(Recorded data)
-*-*-
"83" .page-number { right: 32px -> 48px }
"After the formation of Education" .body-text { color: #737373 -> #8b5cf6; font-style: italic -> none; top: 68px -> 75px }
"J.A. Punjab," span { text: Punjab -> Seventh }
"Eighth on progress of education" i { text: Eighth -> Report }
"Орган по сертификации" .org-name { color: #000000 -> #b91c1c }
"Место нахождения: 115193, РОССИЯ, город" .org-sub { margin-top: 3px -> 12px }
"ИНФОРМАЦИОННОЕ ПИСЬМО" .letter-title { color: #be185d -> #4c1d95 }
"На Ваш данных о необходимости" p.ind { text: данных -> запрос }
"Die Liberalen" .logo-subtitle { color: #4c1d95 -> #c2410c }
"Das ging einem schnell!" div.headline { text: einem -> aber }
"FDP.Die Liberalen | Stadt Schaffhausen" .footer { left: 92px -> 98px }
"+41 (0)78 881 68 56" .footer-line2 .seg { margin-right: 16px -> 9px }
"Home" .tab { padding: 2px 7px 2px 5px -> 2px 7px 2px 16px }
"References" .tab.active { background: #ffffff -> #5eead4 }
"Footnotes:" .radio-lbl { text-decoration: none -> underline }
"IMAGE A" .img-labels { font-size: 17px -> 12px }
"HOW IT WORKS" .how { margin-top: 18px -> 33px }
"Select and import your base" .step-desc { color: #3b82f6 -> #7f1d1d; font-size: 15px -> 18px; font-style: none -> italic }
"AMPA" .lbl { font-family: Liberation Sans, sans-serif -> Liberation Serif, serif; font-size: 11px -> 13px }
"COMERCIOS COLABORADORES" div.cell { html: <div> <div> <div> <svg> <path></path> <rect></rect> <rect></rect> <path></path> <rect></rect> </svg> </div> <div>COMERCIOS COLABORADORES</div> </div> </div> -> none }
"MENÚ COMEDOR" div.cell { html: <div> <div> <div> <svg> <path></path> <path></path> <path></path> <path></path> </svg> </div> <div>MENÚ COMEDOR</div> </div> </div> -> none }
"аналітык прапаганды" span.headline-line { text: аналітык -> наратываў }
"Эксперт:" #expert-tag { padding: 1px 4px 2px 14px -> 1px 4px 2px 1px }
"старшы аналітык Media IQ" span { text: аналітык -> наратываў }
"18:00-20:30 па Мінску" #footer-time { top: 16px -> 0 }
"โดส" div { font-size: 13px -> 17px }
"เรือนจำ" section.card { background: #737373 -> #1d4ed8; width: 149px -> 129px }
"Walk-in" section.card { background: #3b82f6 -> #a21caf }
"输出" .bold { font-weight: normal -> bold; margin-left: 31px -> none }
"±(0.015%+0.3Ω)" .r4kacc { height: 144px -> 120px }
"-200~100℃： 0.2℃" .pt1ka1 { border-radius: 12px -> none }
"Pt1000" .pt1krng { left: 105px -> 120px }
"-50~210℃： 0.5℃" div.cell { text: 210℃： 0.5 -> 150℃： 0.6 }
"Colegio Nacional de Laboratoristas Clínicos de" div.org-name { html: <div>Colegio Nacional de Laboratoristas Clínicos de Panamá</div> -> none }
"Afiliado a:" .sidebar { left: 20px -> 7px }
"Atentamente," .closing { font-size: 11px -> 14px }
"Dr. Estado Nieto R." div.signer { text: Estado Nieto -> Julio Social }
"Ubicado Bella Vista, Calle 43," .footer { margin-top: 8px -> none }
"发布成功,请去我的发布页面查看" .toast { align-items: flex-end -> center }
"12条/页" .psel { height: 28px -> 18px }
-*-*-
## [Requirement]
Your task is to copy every line of the entries that contains the string "height".

## [Response to the task]
"±(0.015%+0.3Ω)" .r4kacc { height: 144px -> 120px }
"12条/页" .psel { height: 28px -> 18px }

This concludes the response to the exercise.